When multiple radar systems are connected to one reporting post, a multiradar tracker is often used to monitor the updates from all of the radars and form tracks from the combination of detections. In this configuration, the tracks are often more accurate than those formed from single radars, as a greater number of detections can be used to estimate the tracks.
In addition to associating plots, rejecting false alarms and estimating heading and speed, the radar tracker also acts as a filter, in which errors in the individual radar measurements are smoothed out. In essence, the radar tracker fits a smooth curve to the reported plots and, if done correctly, can increase the overall accuracy of the radar system.
A multisensor tracker extends the concept of the multiradar tracker to allow the combination of reports from different types of sensor - typically radars, secondary surveillance radars (SSR), identification friend or foe (IFF) systems and electronic warfare support measures (or electronic support measures (ESM)) data.

A radar track will typically contain the following information:
- Position (in two or three dimensions)
- Heading
- Speed
- Unique track number

In addition, and depending on the application or tracker sophistication, the track will also include:
- Civilian SSR Modes A, C, S information
- Military IFF Modes 1, 2, 3, 4 and 5 information
- Call sign information
- Track reliability or uncertainty information

== General approach ==
There are many different mathematical algorithms used for implementing a radar tracker, of varying levels of sophistication. However, they all perform steps similar to the following every time the radar updates:

- Associate a radar plot with an existing track (plot to track association)
- Update the track with this latest plot (track smoothing)
- Spawn new tracks with any plots that are not associated with existing tracks (track initiation)
- Delete any tracks that have not been updated, or predict their new location based on the previous heading and speed (track maintenance)

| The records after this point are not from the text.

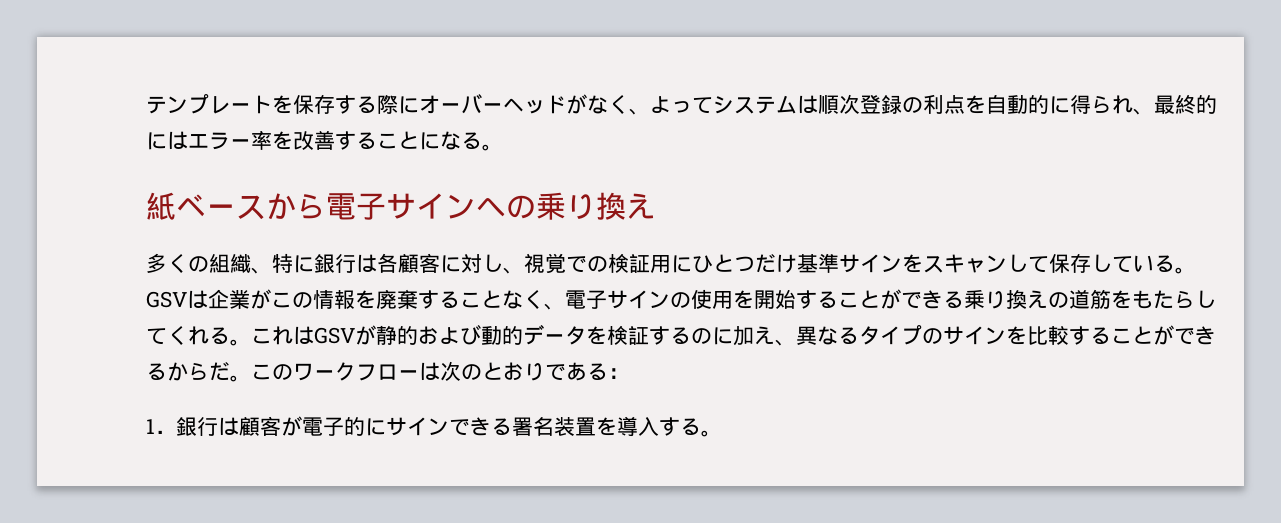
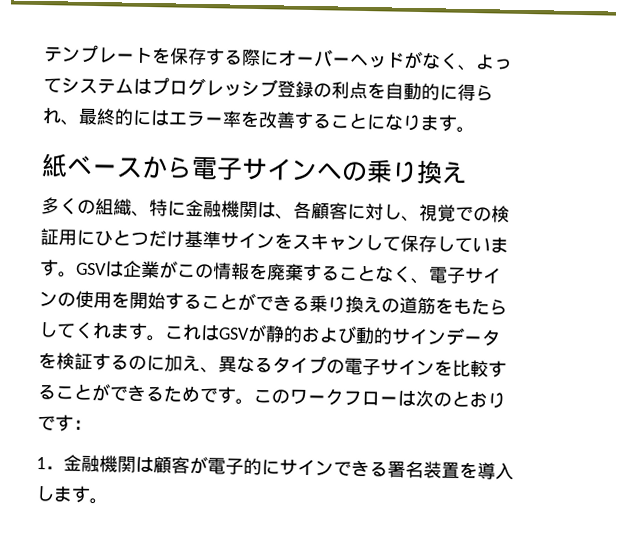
- テンプレートを保存する際にオーバーヘッドがなく、よってシステムは順次登録の利点を自動的に得られ、最終的にはエラー率を改善することになる。
+ テンプレートを保存する際にオーバーヘッドがなく、よってシステムはプログレッシブ登録の利点を自動的に得られ、最終的にはエラー率を改善することになります。
- 多くの組織、特に銀行は各顧客に対し、視覚での検証用にひとつだけ基準サインをスキャンして保存している。
+ 多くの組織、特に金融機関は、各顧客に対し、視覚での検証用にひとつだけ基準サインをスキャンして保存しています。
- GSVは企業がこの情報を廃棄することなく、電子サインの使用を開始することができる乗り換えの道筋をもたらしてくれる。
+ GSVは企業がこの情報を廃棄することなく、電子サインの使用を開始することができる乗り換えの道筋をもたらしてくれます。
- これはGSVが静的および動的データを検証するのに加え、異なるタイプのサインを比較することができるからだ。
+ これはGSVが静的および動的サインデータを検証するのに加え、異なるタイプの電子サインを比較することができるためです。
- このワークフローは次のとおりである：
+ このワークフローは次のとおりです：
- 1．銀行は顧客が電子的にサインできる署名装置を導入する。
+ 1．金融機関は顧客が電子的にサインできる署名装置を導入します。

Perhaps the most important step is the updating of tracks with new plots. All trackers will implicitly or explicitly take account of several factors during this stage, including:
- a model for how the radar measurements are related to the target coordinates
- the errors on the radar measurements
- a model of the target movement
- errors in the model of the target movement

Using this information, the radar tracker attempts to update the track by forming a weighted average of the current reported position from the radar (which has unknown errors) and the last predicted position of the target from the tracker (which also has unknown errors). The tracking problem is made particularly difficult for targets with unpredictable movements (i.e., unknown target movement models), non-Gaussian measurement or model errors, non-linear relationships between the measured quantities and the desired target coordinates, detection in the presence of non-uniformly distributed clutter, missed detections or false alarms. In the real world, a radar tracker typically faces a combination of all of these effects; this has led to the development of an increasingly sophisticated set of algorithms to resolve the problem. Due to the need to form radar tracks in real time, usually for several hundred targets at once, the deployment of radar tracking algorithms has typically been limited by the available computational power.

== Plot to track association ==
In this step of the processing, the radar tracker seeks to determine which plots should be used to update which tracks. In many approaches, a given plot can only be used to update one track. However, in other approaches a plot can be used to update several tracks, recognising the uncertainty in knowing to which track the plot belongs. Either way, the first step in the process is to update all of the existing tracks to the current time by predicting their new position based on the most recent state estimate (e.g., position, heading, speed, acceleration, etc.) and the assumed target motion model (e.g., constant velocity, constant acceleration, etc.). Having updated the estimates, it is possible to try to associate the plots to tracks.

This can be done in several ways:
- By defining an "acceptance gate" around the current track location and then selecting:
  - the closest plot in the gate to the predicted position (nearest neighbor), or
  - the strongest plot in the gate
- By a statistical approach that choose the most probable location of plot through a statistical combination of all the likely plots. This approach has been shown to be good in situations of high radar clutter.
  - Probabilistic Data Association Filter (PDAF) or the Joint Probabilistic Data Association Filter (JPDAF)
  - Global nearest neighbor

Once a track has been associated with a plot, it moves to the track smoothing stage, where the track prediction and associated plot are combined to provide a new, smoothed estimate of the target location.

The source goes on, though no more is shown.